Freqblog

Posted on May 8 • Originally published at freqblog.com

AcousticBrainz Alternative in 2026: The Honest Insider's Guide

#music #api #mir #python

If you were one of the developers, researchers, or hobbyists who built on AcousticBrainz, you already know the story. The Music Technology Group at Universitat Pompeu Fabra announced the shutdown on 16 February 2022, took the live API offline, and published the entire dataset as a one-time public dump. Four years later, there's still nothing exactly like it.

This post is the honest insider's view of the post-AB landscape — written by a team that uses the frozen AcousticBrainz dump in production right now, as one of four fallback layers in our music-features API. We know what works in the dump, what doesn't, and what the realistic alternatives look like in 2026.

What you actually lost

AcousticBrainz had three things going for it that nothing has fully replaced:

Free, public, scriptable.
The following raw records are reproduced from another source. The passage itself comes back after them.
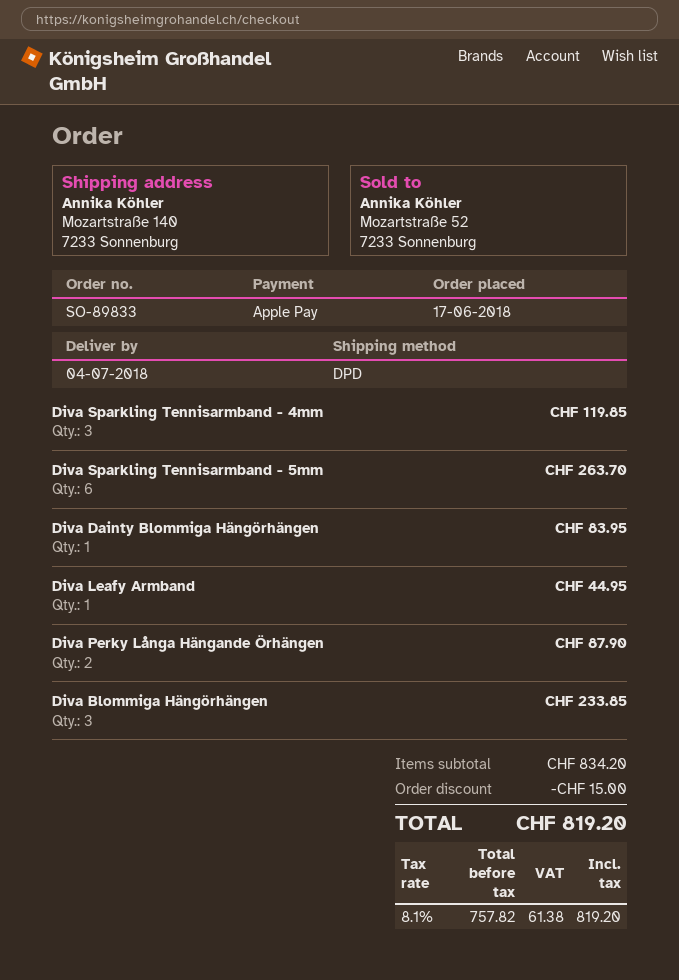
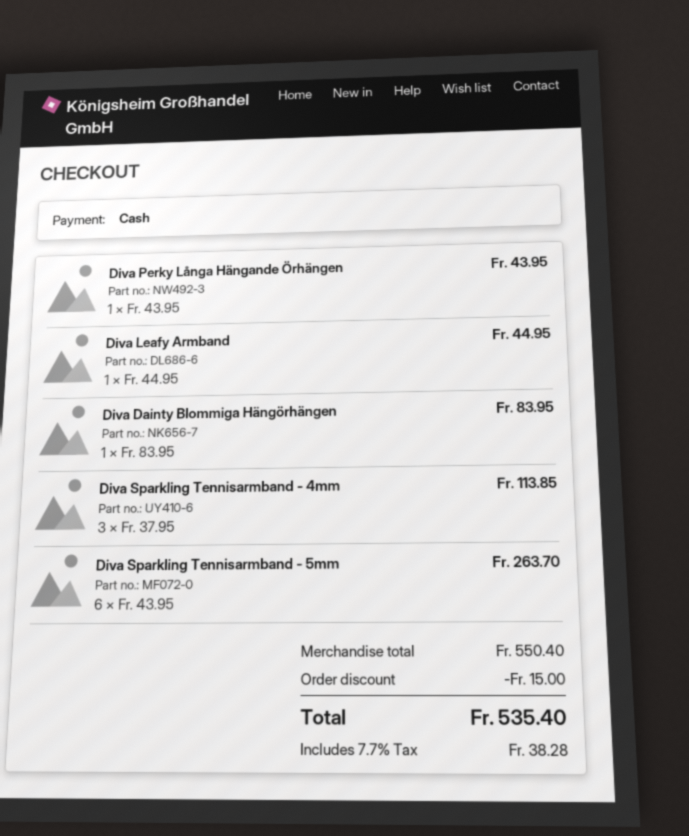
payment method: Apple Pay -> cash
Diva Sparkling Tennisarmband - 4mm: 3 for 119.85 -> 3 for 113.85
Diva Perky Långa Hängande Örhängen: 2 for 87.90 -> 1 for 43.95
Diva Blommiga Hängörhängen: 3 for 233.85 -> none
subtotal: 834.20 -> 550.40
tax: 8.1% = 61.38 -> 7.7% = 38.28
total: 819.20 -> 535.40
No API key, no rate limit, no sign-up. GET /api/v1/<mbid>/low-level returned ~120 fields per recording. Researchers could pull millions of rows for a paper without negotiating commercial terms.
MBID-keyed. Every track was identified by its MusicBrainz ID, the open community-maintained identifier. That meant data from AcousticBrainz could be joined cleanly to MusicBrainz, Discogs, ListenBrainz, lyrics databases — the whole open-data ecosystem.
Crowd-contributed. Anyone could run the AcousticBrainz client on their own audio collection and submit features back. The dataset grew from real personal libraries, not a label-licensed catalog.

None of the commercial replacements has all three. Most have none.
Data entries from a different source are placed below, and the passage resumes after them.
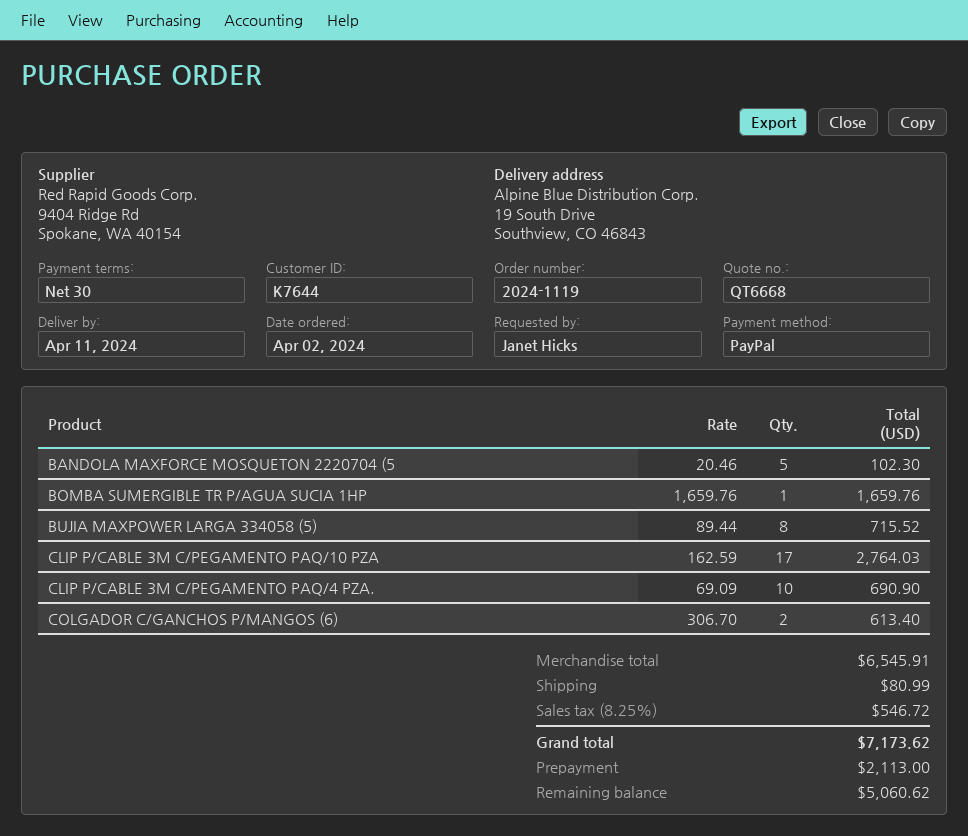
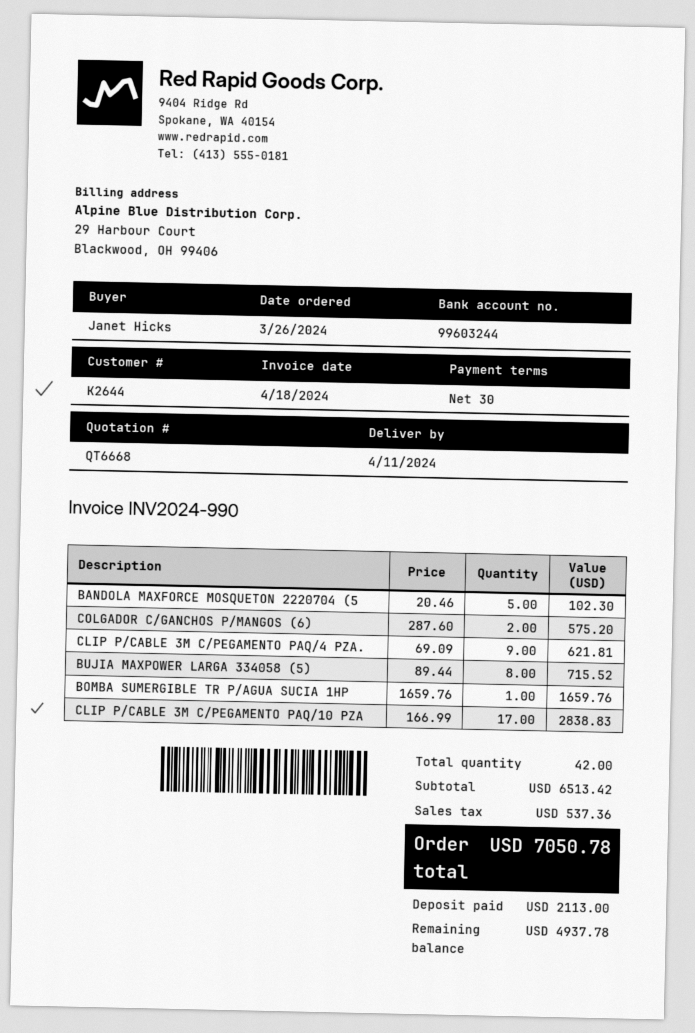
order date: 2024-04-02 -> 2024-03-26
customer number: K7644 -> K2644
CLIP P/CABLE 3M C/PEGAMENTO PAQ/10 PZA: 17 x 162.59 = 2764.03 -> 17 x 166.99 = 2838.83
CLIP P/CABLE 3M C/PEGAMENTO PAQ/4 PZA.: 10 x 69.09 = 690.90 -> 9 x 69.09 = 621.81
COLGADOR C/GANCHOS P/MANGOS (6): 2 x 306.70 = 613.40 -> 2 x 287.60 = 575.20
subtotal: 6545.91 -> 6513.42
shipping: 80.99 -> none
tax: 546.72 -> 537.36
total: 7173.62 -> 7050.78
balance: 5060.62 -> 4937.78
The frozen dump — still extremely useful

This is the under-appreciated fact: the entire AcousticBrainz dataset is still freely downloadable. The official dump page hosts both the high-level (mood, genre, instrument-detection) and low-level (BPM, key, MFCCs, ~120 descriptors) tarballs as of June 2022, plus per-month deltas up to the shutdown.

What you get:

~7.5M unique recordings by MBID, with one or more contributed analyses each
~120 low-level descriptors per track — spectral centroid, MFCCs, rhythm features, tonal features, dynamic complexity, all the numbers Essentia's MusicExtractor outputs
11 high-level classifier outputs per track — genre, mood (happy/sad/aggressive/relaxed/party), instrumentalness, danceability, etc.
The AcousticBrainz JSON schema — same one the live API used, so existing client code works against the dump with zero changes if you stand up your own static endpoint

Practical setup: serve the dump as a local API

The dump is a giant tarball of one-JSON-per-MBID. The cleanest pattern is to extract it into SQLite and serve via a thin wrapper:

# Pseudocode for the loader
import json, sqlite3, tarfile

conn = sqlite3.connect("ab_features.db")
conn.execute("""
    CREATE TABLE ab_features (
        mbid TEXT PRIMARY KEY,
        bpm REAL,
        key TEXT,
        scale TEXT,
        danceability REAL,
        average_loudness REAL,
        dynamic_complexity REAL,
        onset_rate REAL,
        tuning_frequency REAL,
        mood_happy REAL,
        mood_sad REAL,
        mood_aggressive REAL,
        mood_relaxed REAL,
        mood_party REAL,
        genre TEXT,
        instrumentalness REAL,
        full_json TEXT
    )
""")

with tarfile.open("acousticbrainz-lowlevel-features-20220623.tar.zst") as tar:
    for member in tar:
        if not member.name.endswith(".json"):
            continue
        data = json.loads(tar.extractfile(member).read())
        mbid = member.name.split("/")[-1].replace(".json", "")
        conn.execute("INSERT OR IGNORE INTO ab_features ...", (mbid, ...))

Expect the resulting SQLite to land around 2.2 GB once you've extracted the columns you actually use. Full-JSON-per-row blows it up to ~50 GB; only do that if you need every descriptor.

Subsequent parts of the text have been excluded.